Ci sono poi i giovani come Emilio Caliani e Luca Mastrojanni, produttori con alle spalle storia, tradizioni ed esperienze di famiglia nel mondo enologico. Sono solo alcune delle 60 cantine che aderiscono al Consorzio Orcia DOC. Un giovane Consorzio nato nel 2000 con 153 ettari coltivati ed un potenziale che può raggiungere i 400 ettari. La produzione dell’ultima annata si è attestata a poco meno di 300 mila bottiglie.
E poi c’è lui, il protagonista: il Sangiovese. Ci sono dottori, idraulici, macchinisti, operai, insegnanti ma tutti indistintamente, se amano il buon vino, non possono che gioire alzando un calice di Sangiovese. Il disciplinare di produzione dell’Orcia DOC prevede infatti la sua presenza per almeno il 60% per l’Orcia e l’Orcia Riserva. Arriva la 90% per l’Orcia Sangiovese e l’Orcia Sangiovese Riserva. Non manca il Rosato, minimo 60% di Sangiovese, e il bianco con una base del 50% di Trebbiano Toscano. Naturalmente il Vin Santo, non potrebbe essere diverso visto il lembo senese toscano territoriale di cui stiamo parlando. Per queste chicca di cantina ci aggiungo anche la Malvasia. Una menzione particolare per i vitigni autoctoni che compongono gli assemblaggi va al Foglia Tonda tipico toscano recuperato negli ultimi anni.

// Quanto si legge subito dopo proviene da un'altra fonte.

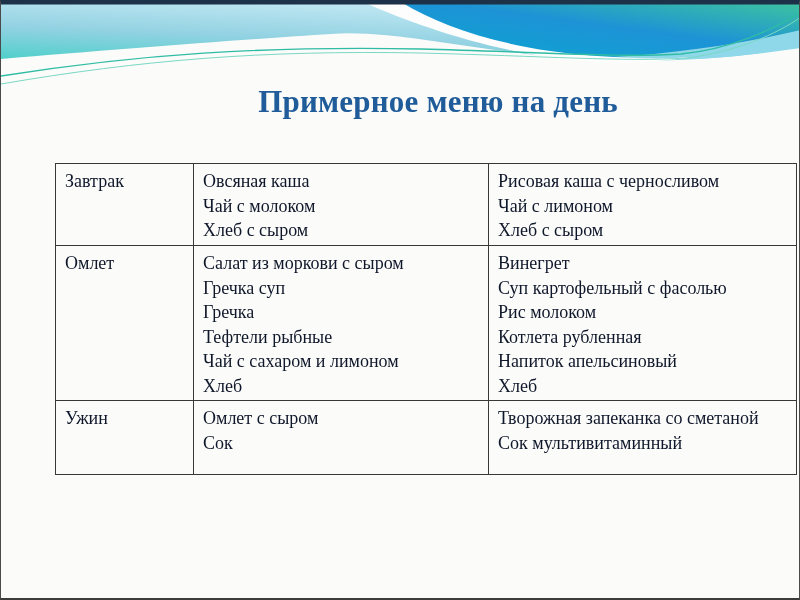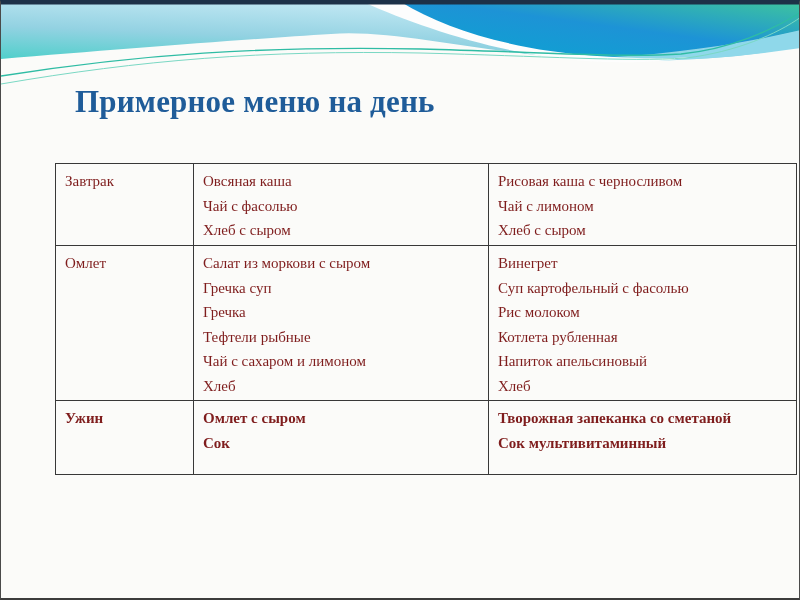--- a/index.html
+++ b/index.html
@@ -30,7 +30,7 @@
     width: 800px;
     box-sizing: border-box;
     padding-left: 74px;
-    text-align: left;
+    text-align: center;
     font-size: 31px;
     font-weight: bold;
     color: #1f5c99;

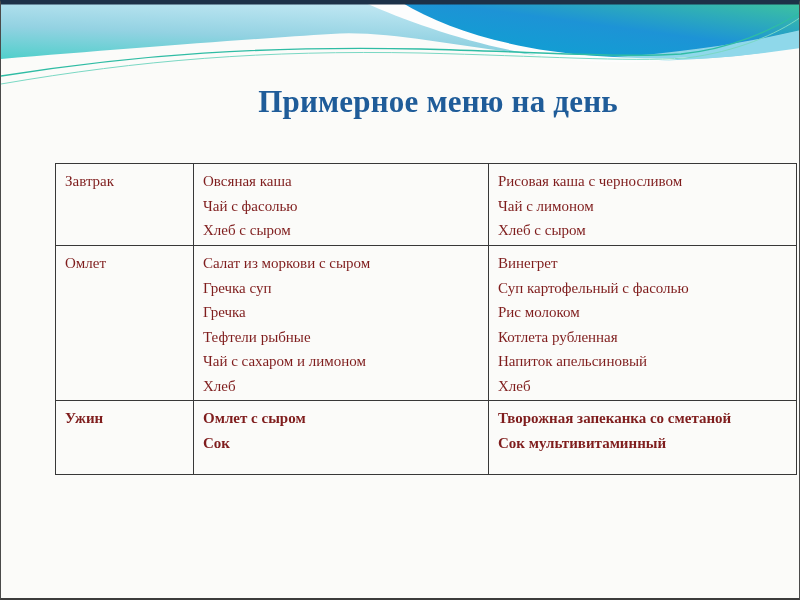--- a/index.html
+++ b/index.html
@@ -48,9 +48,9 @@
     vertical-align: top;
     box-sizing: border-box;
     padding: 5px 8px 2px 9px;
-    font-size: 15px;
+    font-size: 18px;
     line-height: 24.5px;
-    color: #7f1d1d;
+    color: #0f172a;
   }
   .col-meal   { width: 138px; }
   .col-var1   { width: 295px; }

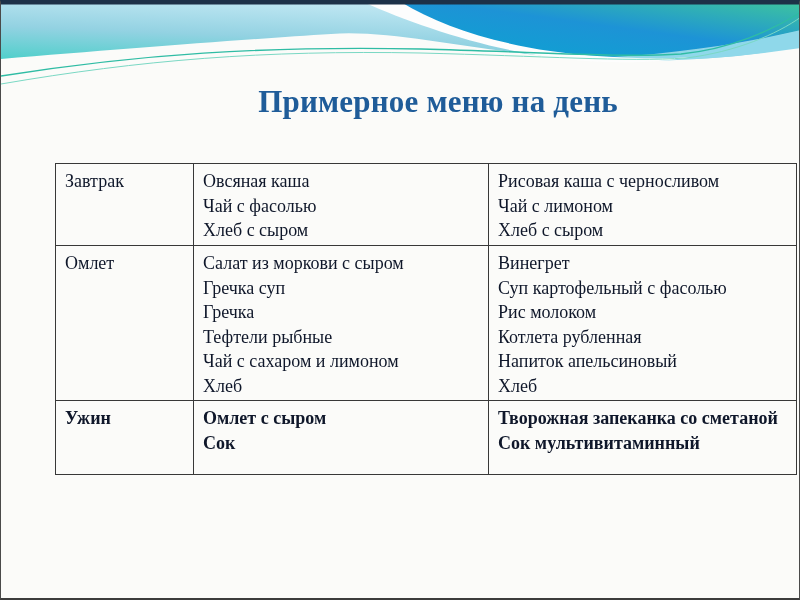--- a/index.html
+++ b/index.html
@@ -98,7 +98,7 @@
         </td>
         <td class="col-var1">
           <span class="menu-line">Овсяная каша</span>
-          <span class="menu-line">Чай с фасолью</span>
+          <span class="menu-line">Чай с молоком</span>
           <span class="menu-line">Хлеб с сыром</span>
         </td>
         <td class="col-var2">

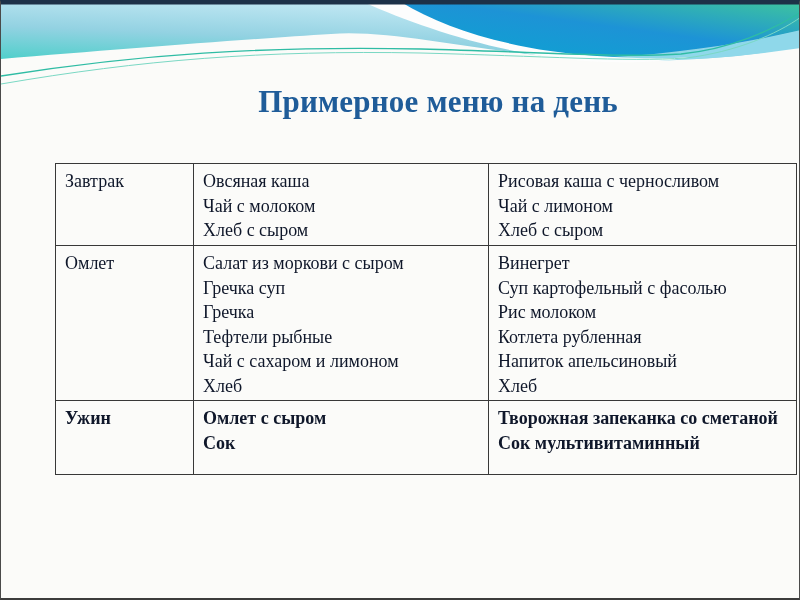--- a/index.html
+++ b/index.html
@@ -58,7 +58,7 @@
   tr.row-breakfast td { height: 82px; }
   tr.row-lunch     td { height: 153px; }
   tr.row-snack     td { height: 56px; }
-  tr.row-dinner    td { height: 74px; font-weight: bold; }
+  tr.row-dinner    td { height: 74px; }
   .menu-line { display: block; }
 </style>
 </head>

Un giovane Consorzio con le idee chiare e un credo all’unisono: il Sangiovese. E in questa provincia conosciuta al mondo per la sua bellezza e per vini blasonati, forse è arrivato il momento per un altro grande dell’enologia italiana: l’Orcia DOC.
E la radio e la televisione cosa c’entrano? Poco o tanto, grandi mezzi di divulgazione che stanno lasciando il posto alle nuove tecnologie e ai nuovi linguaggi. Magari sarà così anche per il vino che si evolve e si propone con nuove espressioni e nuovi volti.
Ogni produttore che ho avuto il piacere di incontrare mi ha aperto le porte del suo lavoro con gioia e amicizia, mi ha illustrato i vini, le tecniche di produzione, gli affinamenti e mi ha ascoltato ogni qual volta io abbia rivolto domande importanti o banali. Mi hanno parlato delle loro Famiglie, della storia delle case se datate e come sono state realizzate se di recente edificazione. Le persone, prima del vino, e il vino come mezzo espressivo, artistico di tante persone.
E poi, lasciatemelo dire, c’è la Valle di Agostino, Chi è Agostino? Un lagotto di 2 anni che mi ha simpaticamente accompagnato tra i boschi di questa Valle alla ricerca del tartufo bianco delle Crete Senesi: ma lui non beve! Non so se lo terrò come amico.